De lá para cá sou aquela que tem mais dúvidas que certezas, a que não passa de fase no jogo porque é mais do quase que do falso completo. É dureza, porém, é a pura verdade. Se existe essa, a verdade, e creio que existe e tem poder, a minha dificilmente se esconde. Se tenta, vou à caça, teimosa e meio que, dramática, vamos combinar…
A amiga Leona veio de São Vicente, a do litoral paulista, arraial mais longevo do Brasil. Não quis hospedagem, prefere hotel, nem Air BNB rola. O trabalho começa segunda, lá pras bandas de Russas, não detalhou e como não sou de perguntas fiquei sem saber. O fato é que não tenho nada com isso, o que me interessa é o encontro. Theodora também aparece, de bico com a recusa do abrigo que ofertou, uma bobagem.
Estou com a Leo, reservadas as exceções maravilhosas, o bom é cada um no seu cafofo. Mesmo que provisório. Ela mora num paraíso escondido na Serra do Mar, já a visitei e, teoricamente, deveria retribuir o pouso. Só que a garota é a praticidade formada gente, não elabore muito que na chegada vai topar com essa mulher do demo, a versão contemporânea das verruguentas de longos cabelos. Linda e loura, contudo.
Devido à data, a conversa vira sobre a emancipação feminina, a igualdade, as feministas da sustentabilidade, de Marx, de Silvia Friederich, e por acolá vai. Liberadas pela folga, e, pelo espumante, soltamos verbo e argumento. As flores e a poesia não são esquecidas e lembro que Cecília, a harpista da revolução que se expressava com vinagre e mel, falava que tinha medo de um dia entender e deixar de sentir. Porque não entendia, apenas sentia.
Eu estou sempre à procura do entendimento. Mais. Busco, obsessiva, a compreensão, talvez? Nunca encontro. Fórmulas para a aceitação do envelhecimento, o prazer da sapiência dos anos, a nomeação de melhor para amenizar a maior. Todas me roçam sem me atravessar.

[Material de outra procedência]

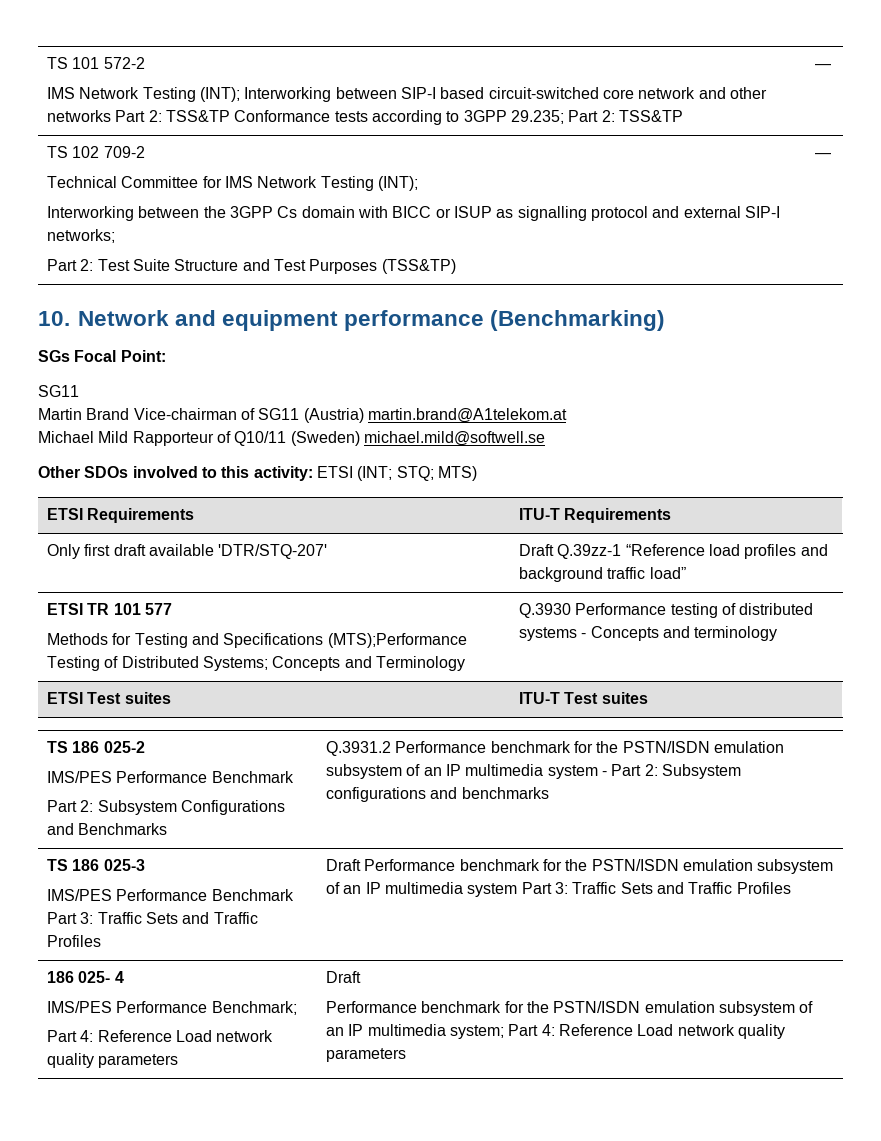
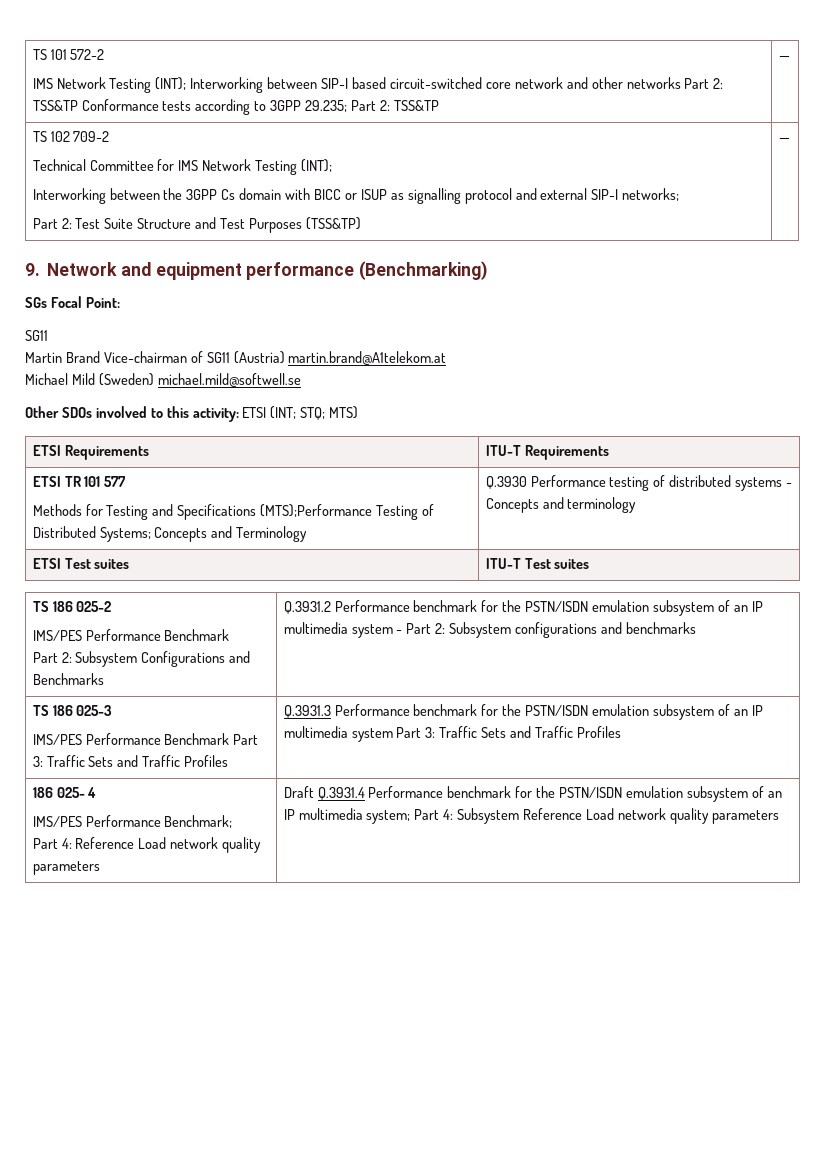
- 10. Network and equipment performance (Benchmarking)
+ 9. Network and equipment performance (Benchmarking)
- Michael Mild Rapporteur of Q10/11 (Sweden) michael.mild@softwell.se
+ Michael Mild (Sweden) michael.mild@softwell.se
- Only first draft available 'DTR/STQ-207' | Draft Q.39zz-1 “Reference load profiles and background traffic load”
  TS 186 025-3
- IMS/PES Performance Benchmark Part 3: Traffic Sets and Traffic Profiles | Draft Performance benchmark for the PSTN/ISDN emulation subsystem of an IP multimedia system Part 3: Traffic Sets and Traffic Profiles
+ IMS/PES Performance Benchmark Part 3: Traffic Sets and Traffic Profiles | Q.3931.3 Performance benchmark for the PSTN/ISDN emulation subsystem of an IP multimedia system Part 3: Traffic Sets and Traffic Profiles
  186 025- 4
  IMS/PES Performance Benchmark;
- Part 4: Reference Load network quality parameters | Draft
- Performance benchmark for the PSTN/ISDN emulation subsystem of an IP multimedia system; Part 4: Reference Load network quality parameters
+ Part 4: Reference Load network quality parameters | Draft Q.3931.4 Performance benchmark for the PSTN/ISDN emulation subsystem of an IP multimedia system; Part 4: Subsystem Reference Load network quality parameters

Impressionável, Theodora começa a ficar inquieta. Leona não se abala. Sem conseguir interpretar se é pouco ou muito, prefiro, por hoje, a sua capa macia que ora é transparente, tal qual casulo; ora opaca como uma gruta de pedra lisa. Não estou suportando ameaças, riscos, obstáculos.
Sequer consigo aturar a mim mesma. Só por hoje, escolho não ter consciência do patriarcado, do capitalismo, do imperialismo. Da alta dos preços, da baixa das oportunidades, a mornidão da confiança, das vantagens em chamas e dos prejuízos atirados a nós feito enxurrada, na inundação.
Mais para Hilda que para Adélia. Ou será o contrário? Só por hoje.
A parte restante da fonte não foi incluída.